-- Task brief --
Nothing but the lines holding the string "orantılıdır" should appear in the answer. Copy them from the entries.

-- Provided data --
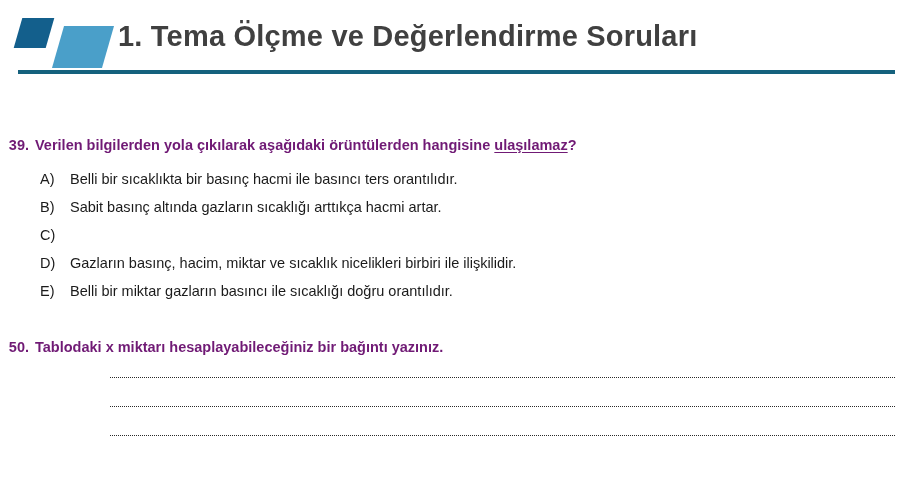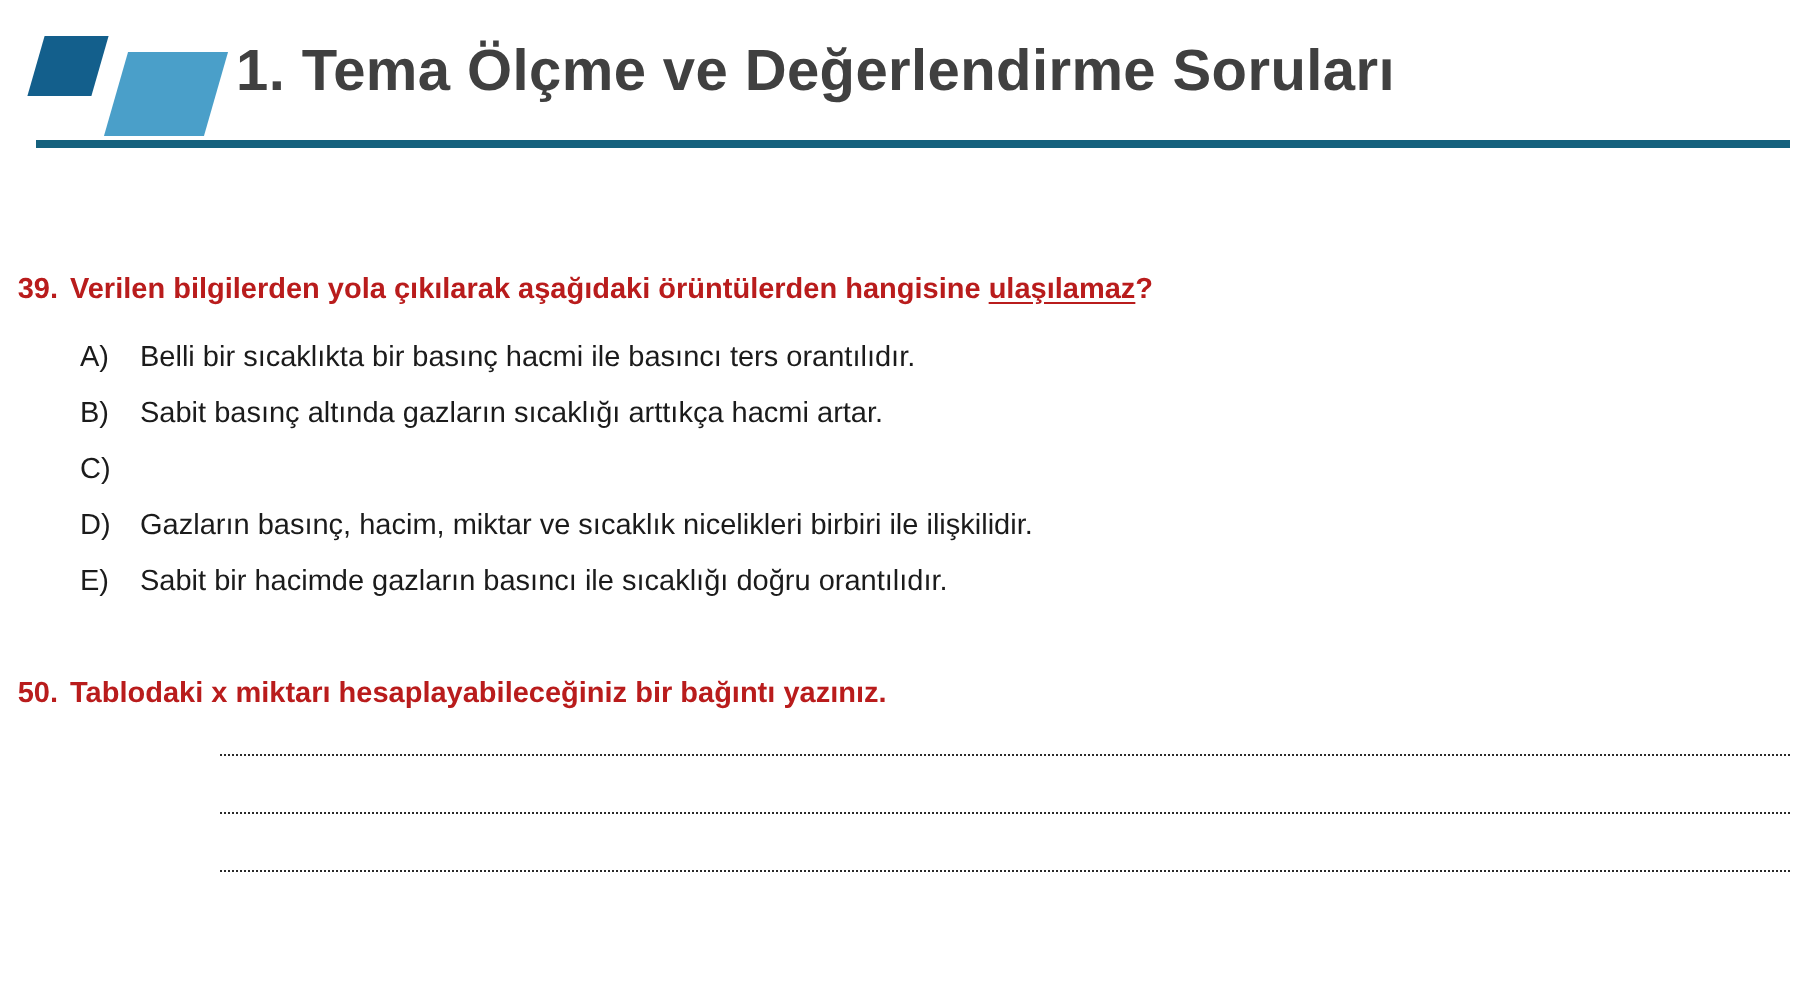--- a/index.html
+++ b/index.html
@@ -88,7 +88,7 @@
     align-items: flex-start;
     font-size: 14.5px;
     font-weight: bold;
-    color: #b91c1c;
+    color: #701a75;
     line-height: 1.3;
   }
   .question-number {

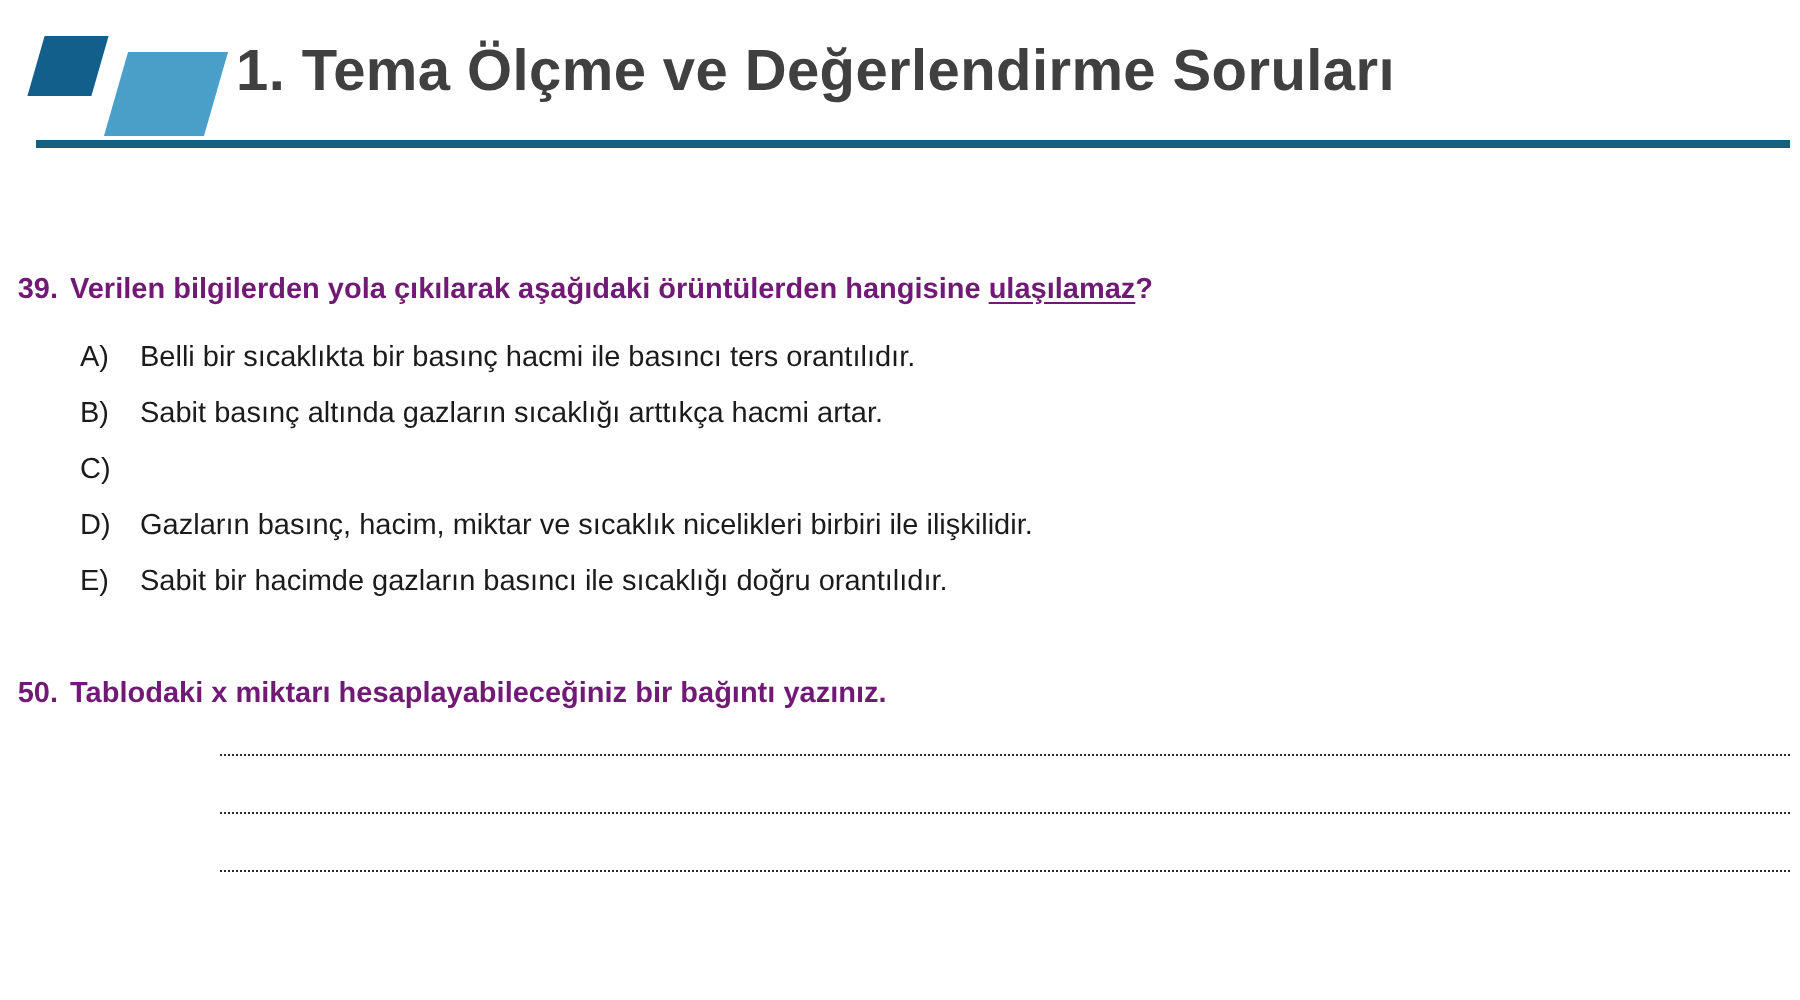--- a/index.html
+++ b/index.html
@@ -186,7 +186,7 @@
 
       <div class="option-row">
         <span class="option-letter">E)</span>
-        <span class="option-text">Sabit bir hacimde gazların basıncı ile sıcaklığı doğru orantılıdır.</span>
+        <span class="option-text">Belli bir miktar gazların basıncı ile sıcaklığı doğru orantılıdır.</span>
       </div>
 
     </div>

-- Exercise result --
-        <span class="option-text">Sabit bir hacimde gazların basıncı ile sıcaklığı doğru orantılıdır.</span>
+        <span class="option-text">Belli bir miktar gazların basıncı ile sıcaklığı doğru orantılıdır.</span>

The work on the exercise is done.